Perbuatan pelaku bahkan sempat ketahuan sang istri. Pelaku diingatkan sang istri agar tidak lagi mengulangi perbuatannya. Namun, pelaku masih saja memperkosa sang keponakan.
“Menurut pelaku, perbuatannya dilakukan sebanyak tiga kali, di rumah kakek korban dan di rumah tersangka,” kata Yulistiana.

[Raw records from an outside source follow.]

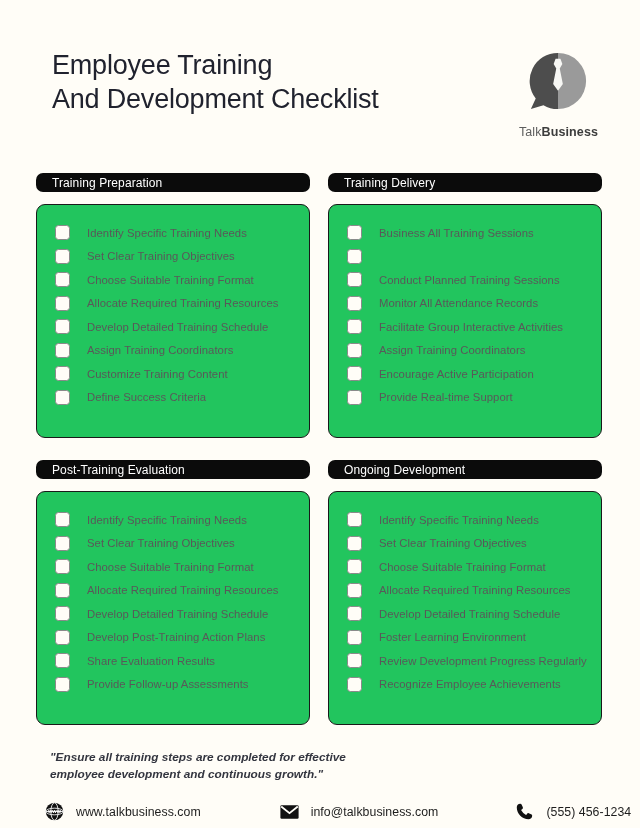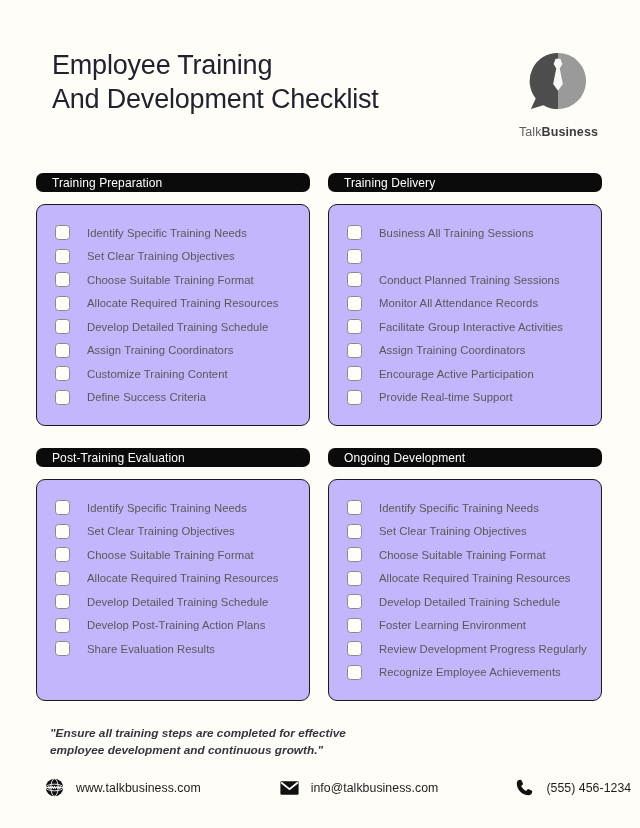--- a/index.html
+++ b/index.html
@@ -77,8 +77,8 @@
     margin-top: 12px;
     border: 1.6px solid #1a1a1a;
     border-radius: 9px;
-    background: #c4b5fd;
-    padding: 16px 14px 16px 18px;
+    background: #22c55e;
+    padding: 16px 14px 28px 18px;
     flex: 1;
   }
   .item {

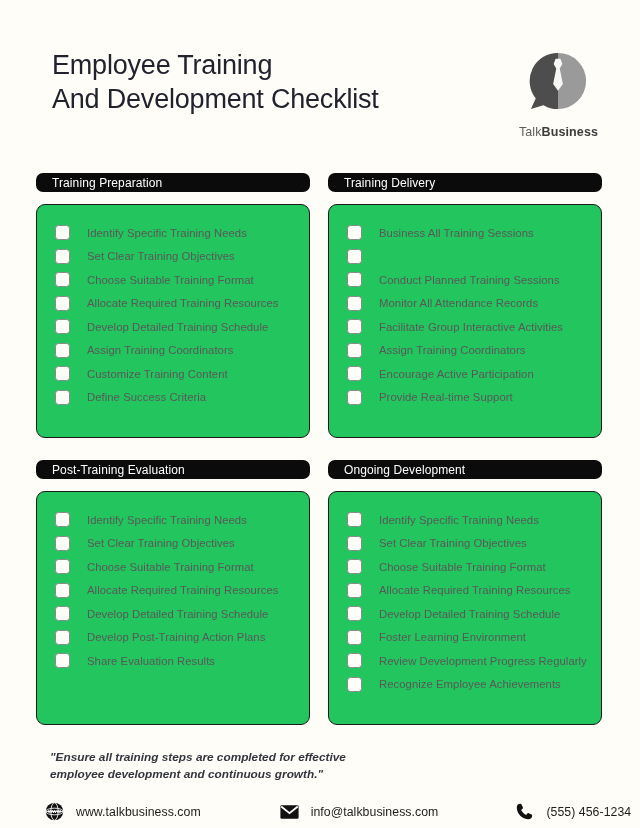--- a/index.html
+++ b/index.html
@@ -267,6 +267,10 @@
             <span class="checkbox"></span>
             <span class="item-label">Share Evaluation Results</span>
           </div>
+        <div class="item">
+            <span class="checkbox"></span>
+            <span class="item-label">Provide Follow-up Assessments</span>
+          </div>
       </div>
     </div>
 

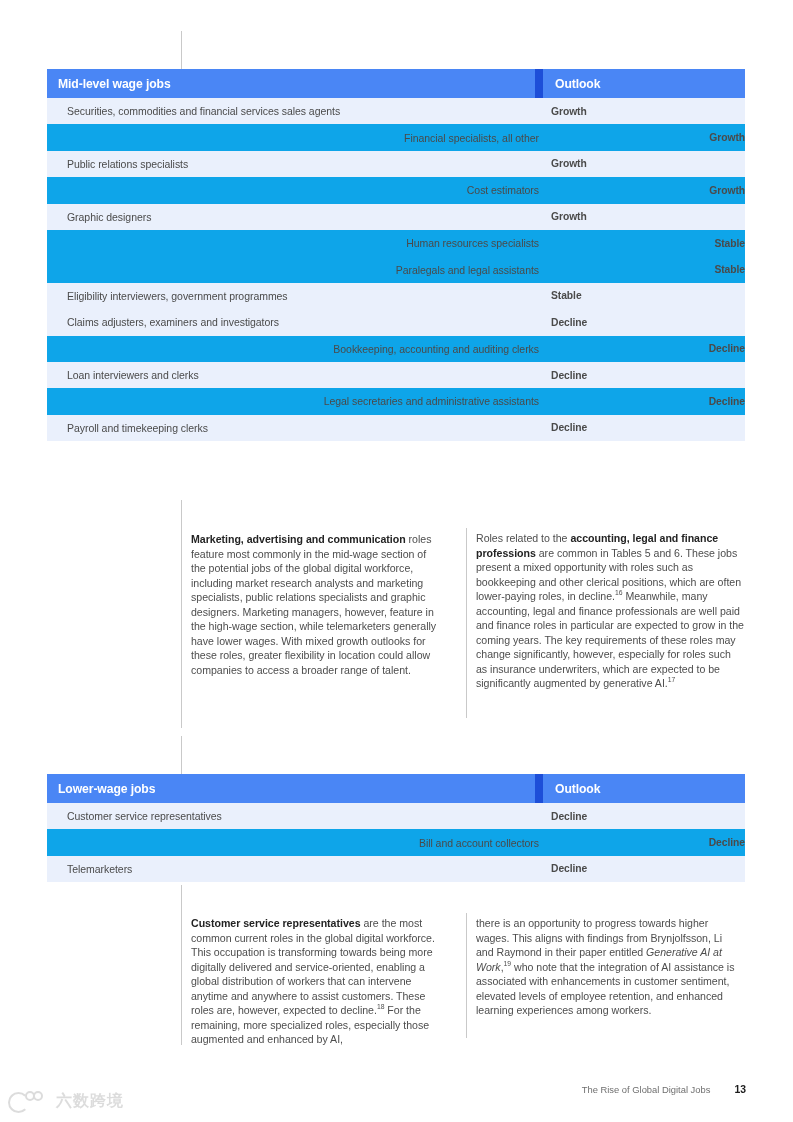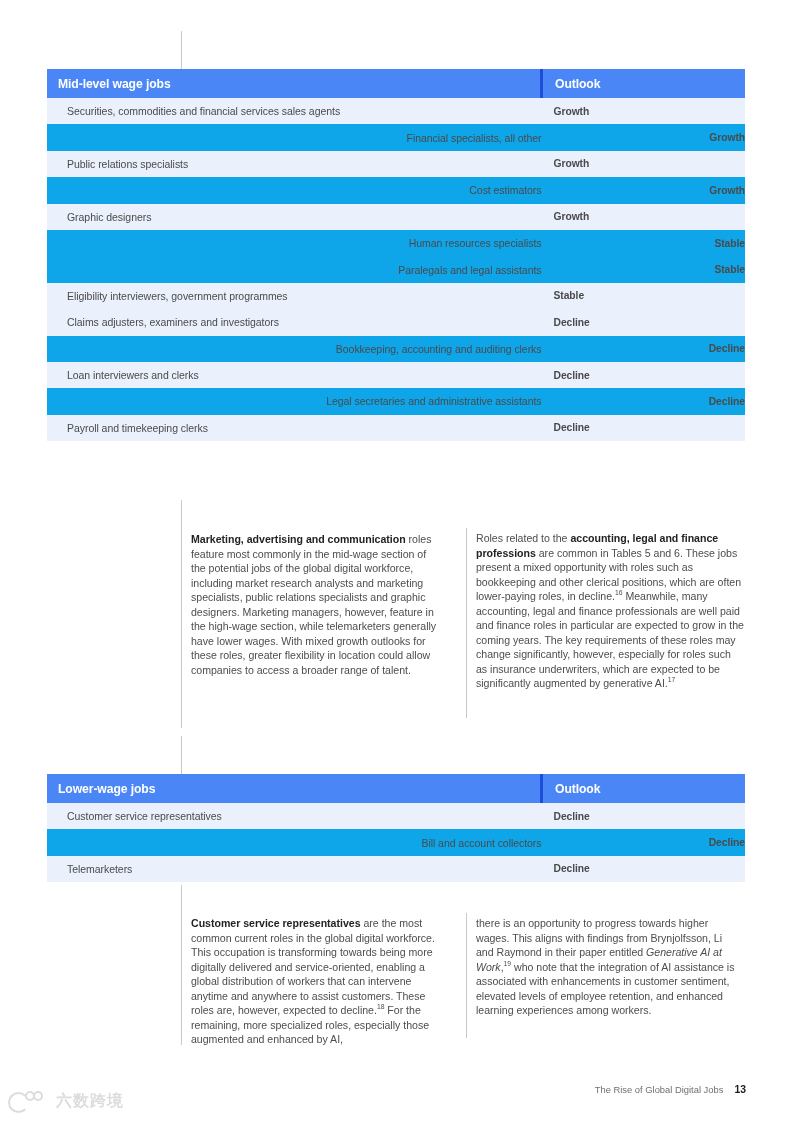--- a/index.html
+++ b/index.html
@@ -80,7 +80,7 @@
   }
   .jobs-table thead th.col-job {
     padding-left: 11px;
-    border-right: 3px solid #1d4ed8;
+    border-right: 8px solid #1d4ed8;
   }
   .jobs-table thead th.col-outlook {
     padding-left: 12px;

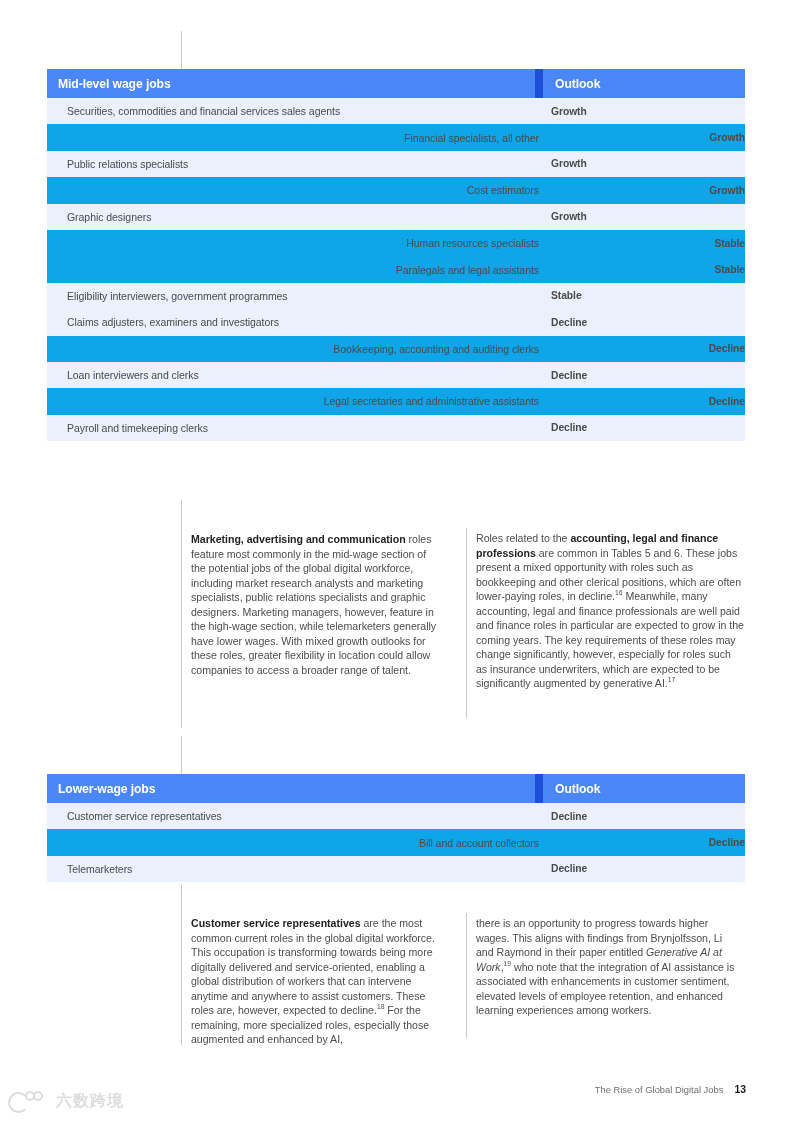--- a/index.html
+++ b/index.html
@@ -130,7 +130,7 @@
     bottom: 27px;
     display: flex;
     align-items: flex-end;
-    gap: 11px;
+    gap: 24px;
     font-size: 9.4px;
     color: #6f6f6f;
   }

Korban yang tidak bisa berbuat apa-apa akhirnya mengalami depresi dan sering keluar malam bersama teman-temannya. Hal ini membuat kakeknya kecewa dan selanjutnya meminta tolong kepada perangkat desa untuk menegur korban.

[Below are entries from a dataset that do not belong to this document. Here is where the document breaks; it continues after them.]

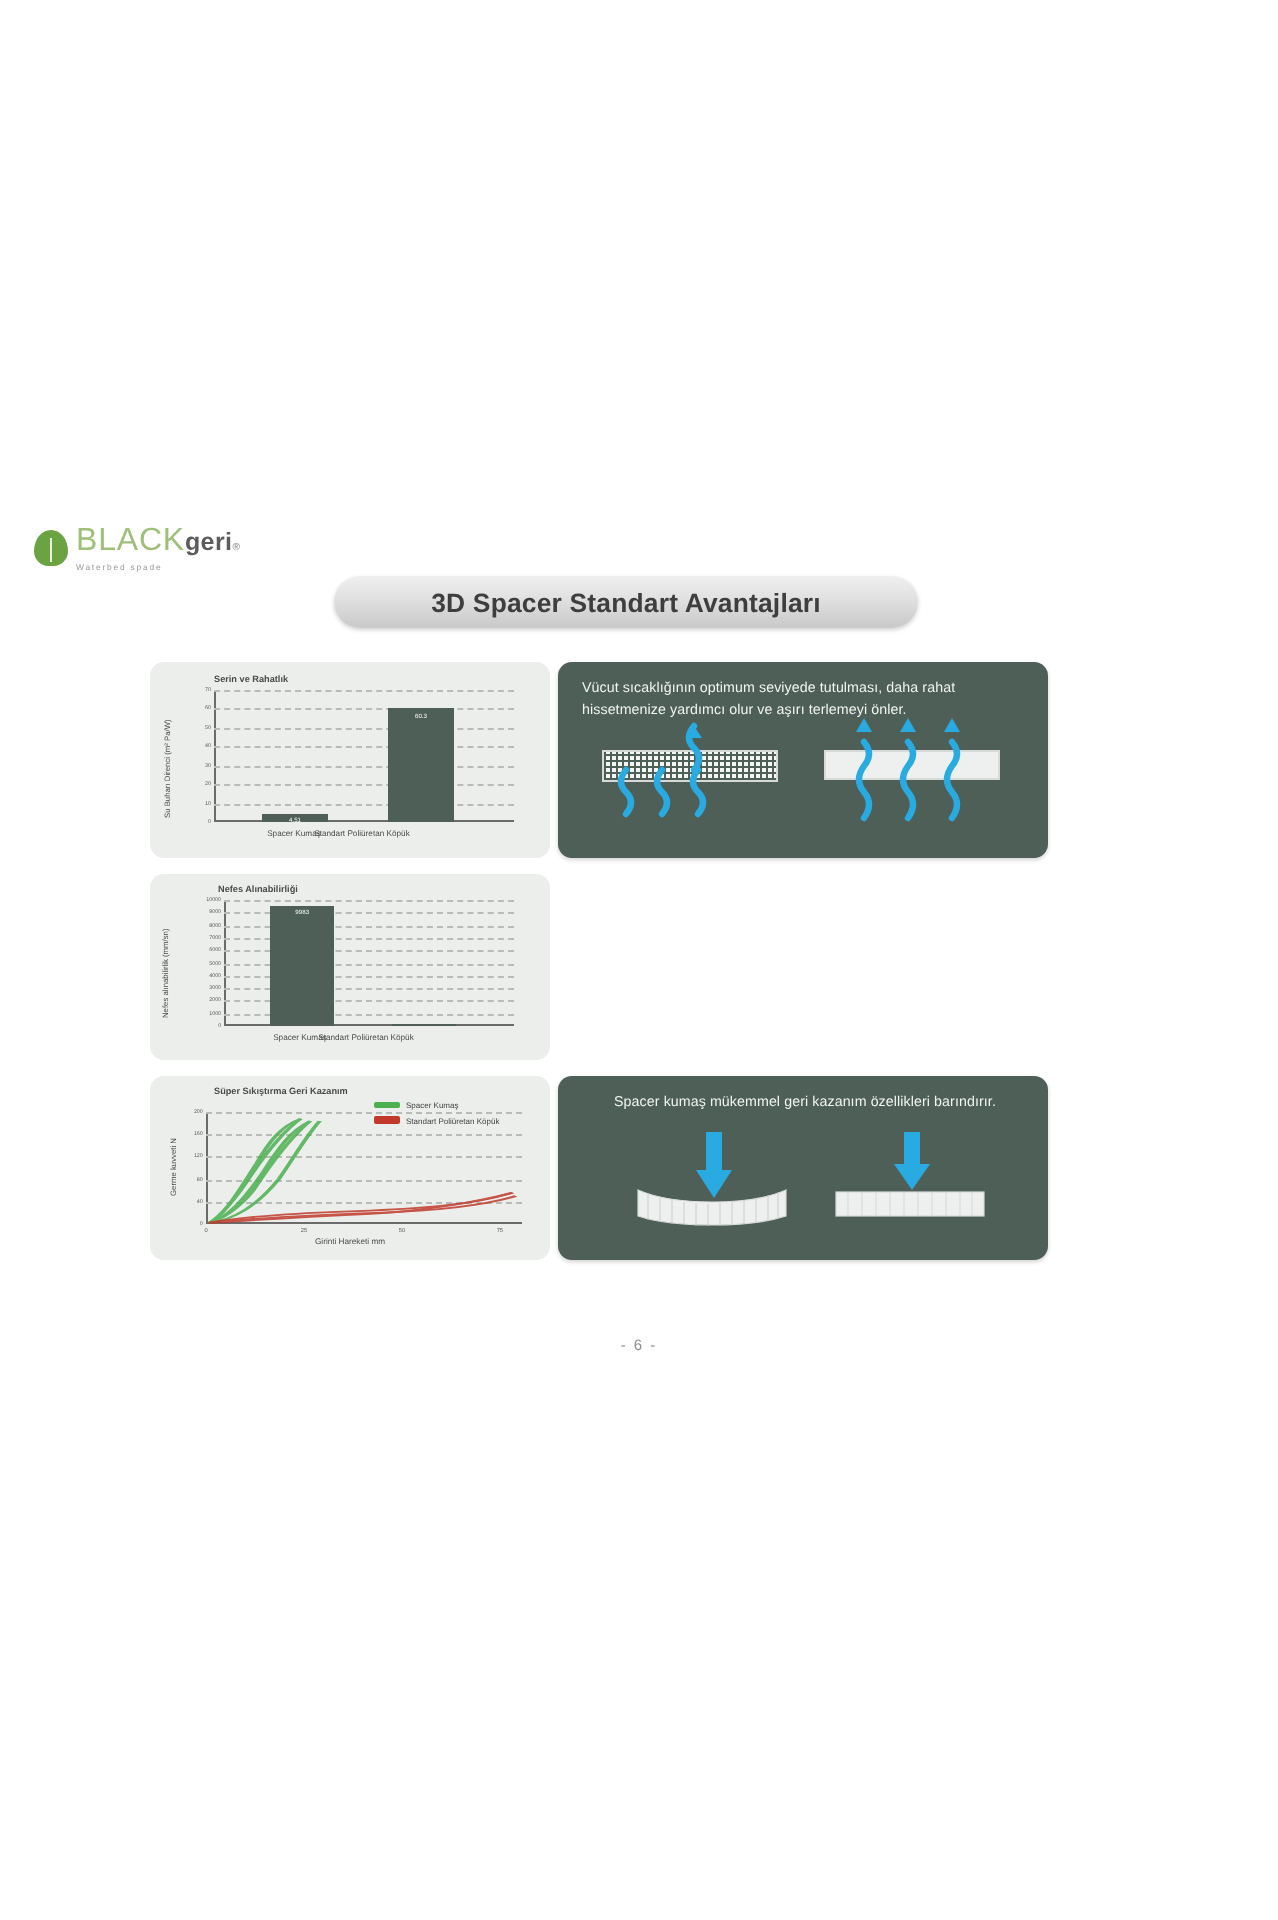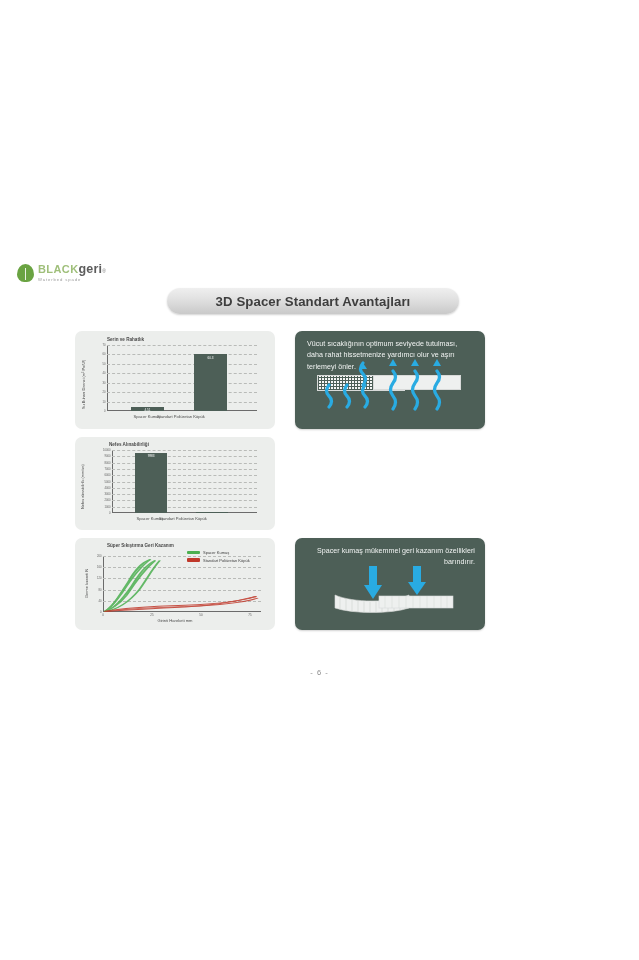--- a/index.html
+++ b/index.html
@@ -23,7 +23,7 @@
   }
   .logo-words{display:flex;flex-direction:column;line-height:1;}
   .logo-row{display:flex;align-items:baseline;}
-  .logo-black{font-size:11px;font-weight:700;color:#9fbf7a;letter-spacing:.4px;}
+  .logo-black{font-size:16px;font-weight:400;color:#9fbf7a;letter-spacing:.4px;}
   .logo-spade{font-size:12.5px;font-weight:700;color:#5c5c5c;letter-spacing:.2px;}
   .logo-reg{font-size:5px;color:#7a7a7a;vertical-align:super;}
   .logo-tag{font-size:4.2px;color:#9a9a9a;letter-spacing:.9px;margin-top:2.5px;}

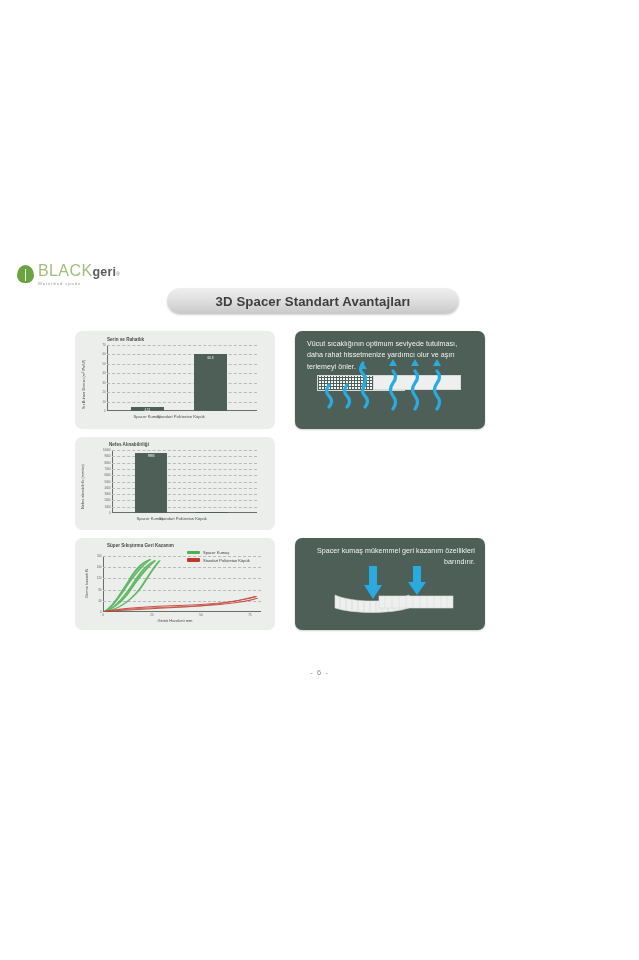--- a/index.html
+++ b/index.html
@@ -41,7 +41,7 @@
   }
 
   
-  .row{position:absolute;left:75px;width:410px;display:flex;gap:20px;}
+  .row{position:absolute;left:75px;width:449px;display:flex;gap:4px;}
   #row1{top:331px;height:98px;}
   #row2{top:437px;height:93px;}
   #row3{top:538px;height:92px;}

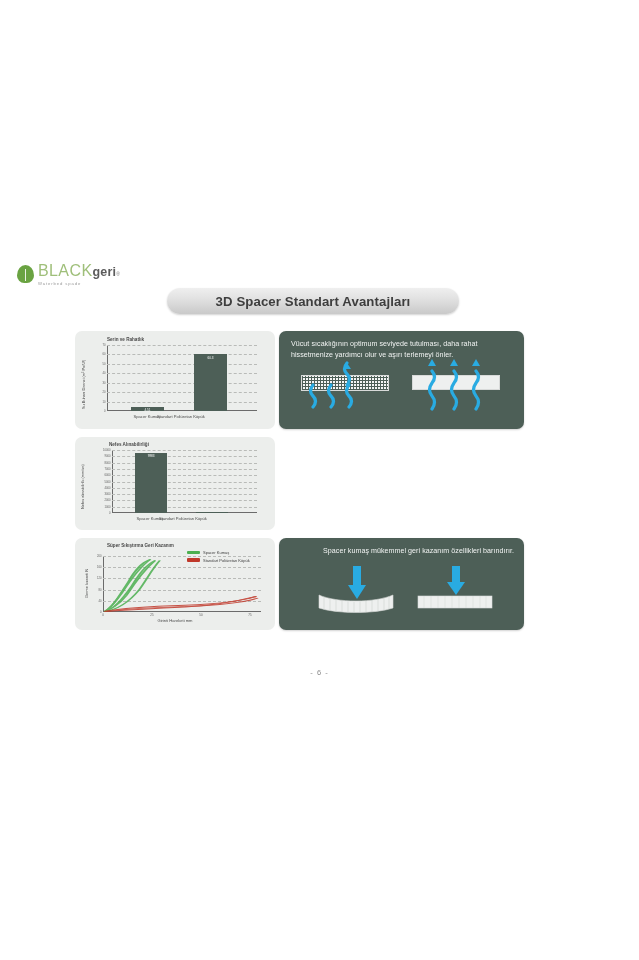--- a/index.html
+++ b/index.html
@@ -310,7 +310,7 @@
   </div>
 
   <div class="info-card">
-    <div class="info-text" style="text-align:right;">Spacer kumaş mükemmel geri kazanım özellikleri barındırır.</div>
+    <div class="info-text" style="text-align:center;">Spacer kumaş mükemmel geri kazanım özellikleri barındırır.</div>
 
     <svg style="position:absolute;left:38px;top:54px;width:78px;height:22px;" viewBox="0 0 78 22">
       <path d="M2 3 C20 11 58 11 76 3 L76 16 C58 22 20 22 2 16 Z" fill="#eef0ef" stroke="#d8dad9" stroke-width=".6"></path>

Perbuatan bejat pelaku akhirnya terbongkar setelah korban menceritakan pemerkosaan yang dia alami kepada perangkat desa setempat. Korban mengaku depresi karena diperkosa pamannya. Setelah mendengar cerita korban, perangkat desa selanjutnya membuat laporan ke polisi.
Yulistiana mengatakan, atas perbuatannya, pelaku dijerat dengan Pasal 81-82 juncto 76d-76e Undang-Undang Nomor 35 Tahun 2014 tentang Perlindungan Anak. Ancaman hukumannya hingga 15 tahun kurungan penjara.